Let me focus right now on step #4: locating where things go wrong. One of the easiest ways to find out what your program is doing is to insert extra "debugging" printf statements in it to print out the values of various variables. With a little thought you can get a lot of valuable information about how the program is working (or not working) using this technique.

As a simple example, consider one of the filter programs from the exercises in Lesson #9. Here is the program that only prints the first 40 characters from each line of input. I modified this version so that it fails to print the '\n' character when it sets the char_count variable to zero. As a result of this error the output of the program is on one long line. Try it out and see the effect for yourself.

#include <stdio.h>

int main(void)
{
  int ch;
  int char_count = 0;  // The number of characters I have passed.

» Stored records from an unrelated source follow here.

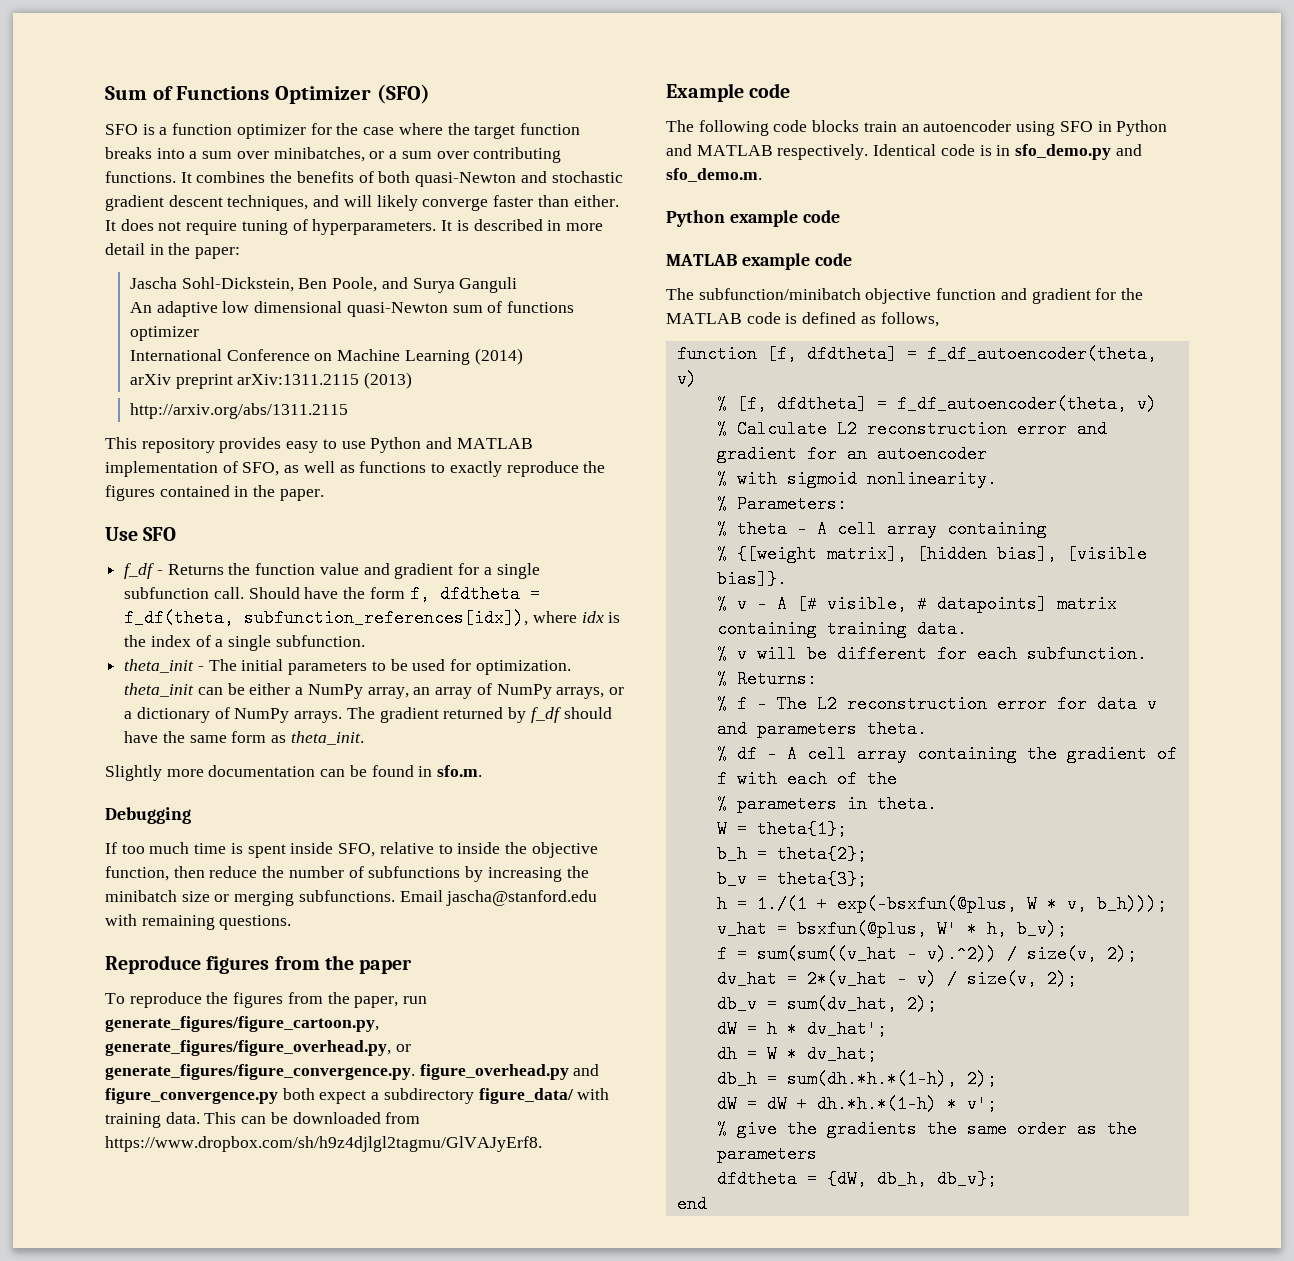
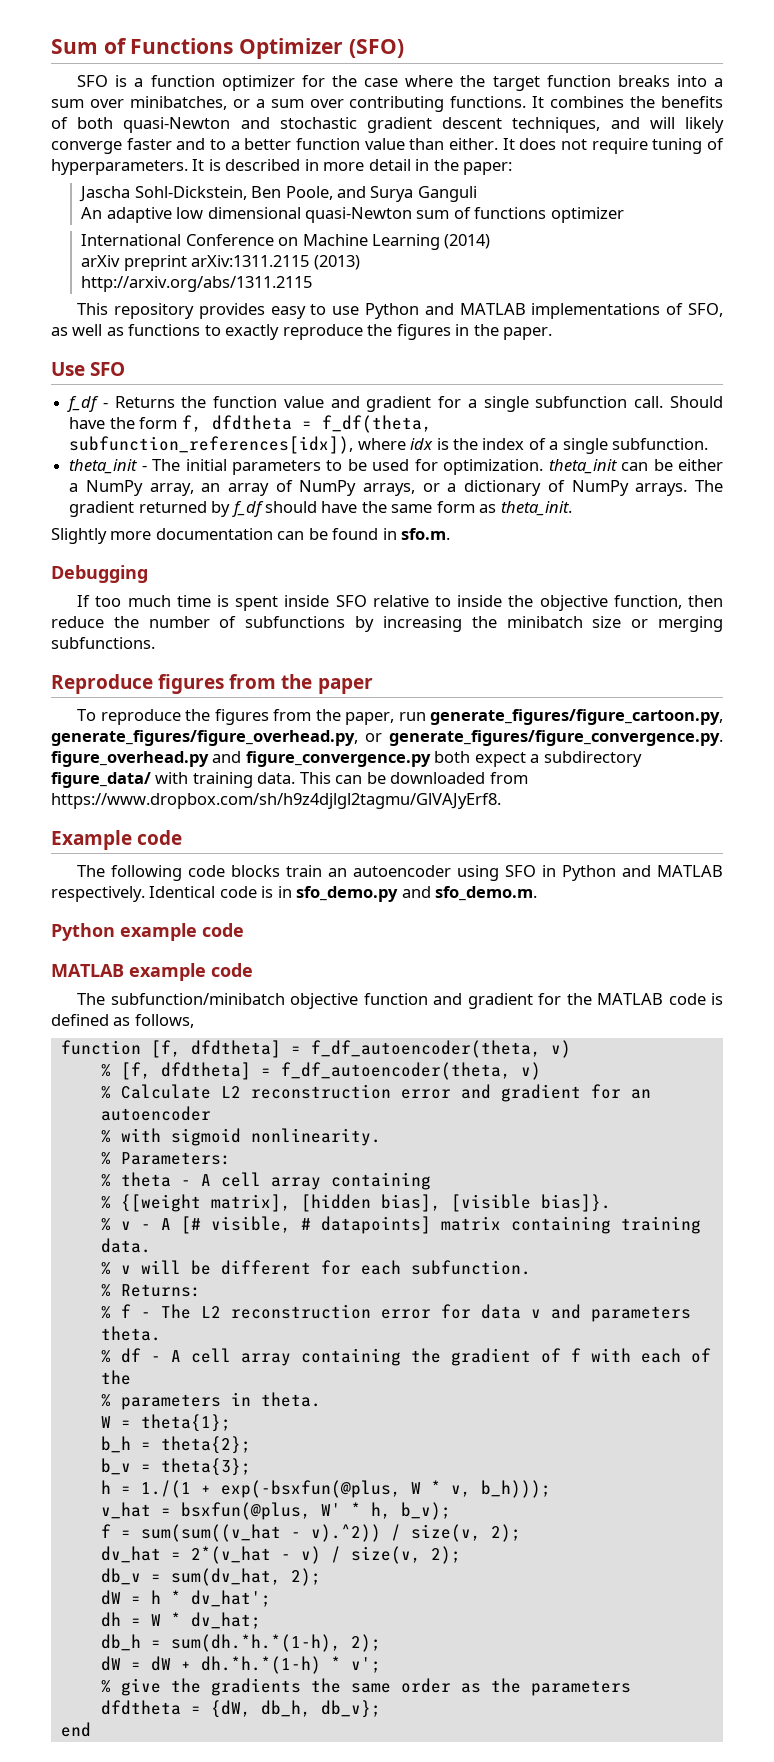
(534, 201) none -> [176,138,405,150] and to a better function value
[105,461,218,477] implementation -> [531,303,661,319] implementations
[159,485,230,497] contained -> (451, 332) none
[338,843,376,857] SFO, -> [335,595,367,607] SFO
[399,890,598,906] [105,914,292,930] Email jascha@stanford.edu with remaining questions. -> (155, 643) none

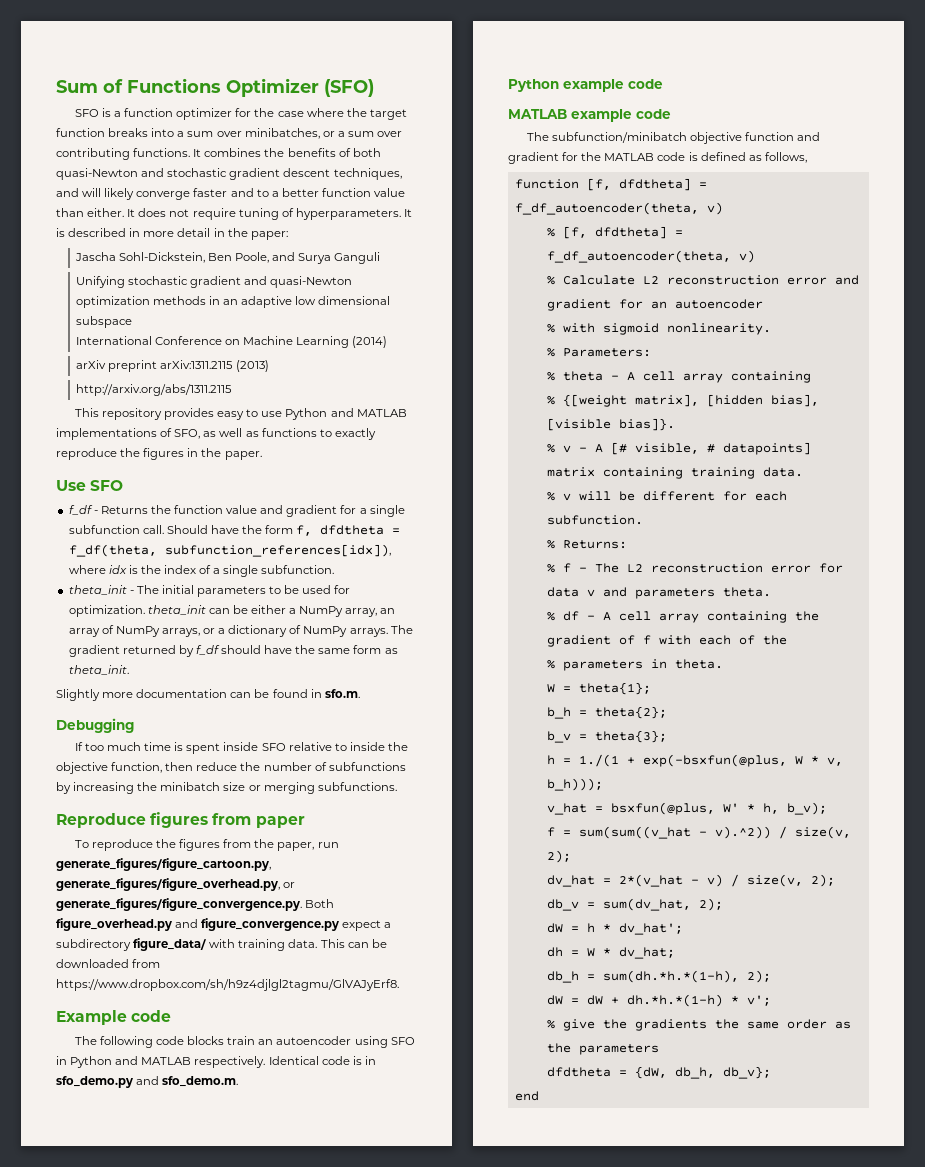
[81,207,624,223] An adaptive low dimensional quasi-Newton sum of functions optimizer -> [75,276,353,288] [75,296,391,308] [75,316,132,328] Unifying stochastic gradient and quasi-Newton optimization methods in an adaptive low dimensional subspace
[281,674,313,689] the -> (252, 819) none
(723, 738) none -> [305,899,335,908] Both
[434,751,471,763] both -> (340, 924) none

  // Read the charactes at stdin, one character at a time.
  while ((ch = getchar()) != EOF) {

    // If I have come to the end of the line, get ready for the next.
    if (ch == '\n') {
      char_count = 0;
    }

    // Otherwise, print this character only if I am supposed to.
    else {
      if (char_count < 40) {
        putchar(ch);
        char_count++;
      }
    }
  }

  return 0;
}

Now imagine that you wrote this program yourself and, for whatever reason, just can't find the error by inspection. Instead you might wonder if the program is ever setting char_count to zero. To check for that you could edit the if statement like this

if (ch == '\n') {
  printf("(debug: processing incoming newline)");
  char_count = 0;
}

This way the program will tell you explicitly whenever it sees a newline character in ch. The nature of text printed makes it clear that the message is for debugging purposes only. In the final program the printf would be removed. Try running the program with this extra printf installed. Does the output make more sense? It would be much easier to interpret what is happening with the help of this extra information. If the debugging message never appeared that would tell you something too. In this case it would tell you that the condition in the if statement is never true. That isn't what you would have expected, but knowing that would make it easier to track down the real problem.

Inserting debugging printfs into your program is sometimes called "instrumenting the program for debugging." If you are trying to track down a difficult bug you will probably want to include quite a few debugging printfs. That is fine. This technique, although crude, is often highly effective. It is one of the oldest debugging techniques in the book, but it is still used frequently.

Summary

The purpose of testing is to find bugs. The purpose of testing is note to prove that the program is correct. In fact, testing attempts to do just the opposite---prove that the program is wrong. If you take this attitude when you do your testing, your testing will be more effective and, in the long run, your programs will have fewer bugs.
Black box testing is when the tester has no idea how the program works internally. Instead the tester only knows what the program is supposed to do. White box testing is when the tester does know how the program is organized and uses that information to design test cases. When doing white box tests, McCabe's rule is a good guide to selecting test cases. McCabe's rule states that you should have N+1 test cases where N is the number of conditions in the program. The test cases should be such that every line of code is exercised and every condition is forced in both directions. Following McCabe's rule will not gaurentee a correct program, but it will find more bugs than other, less formal approaches usually do.
A tried and true technique for locating the exact place where a bug occurs is to add extra "debugging printf" statements to the program. The output produced by these extra statements can provide you with quite a bit of information about what the program is doing (or not doing).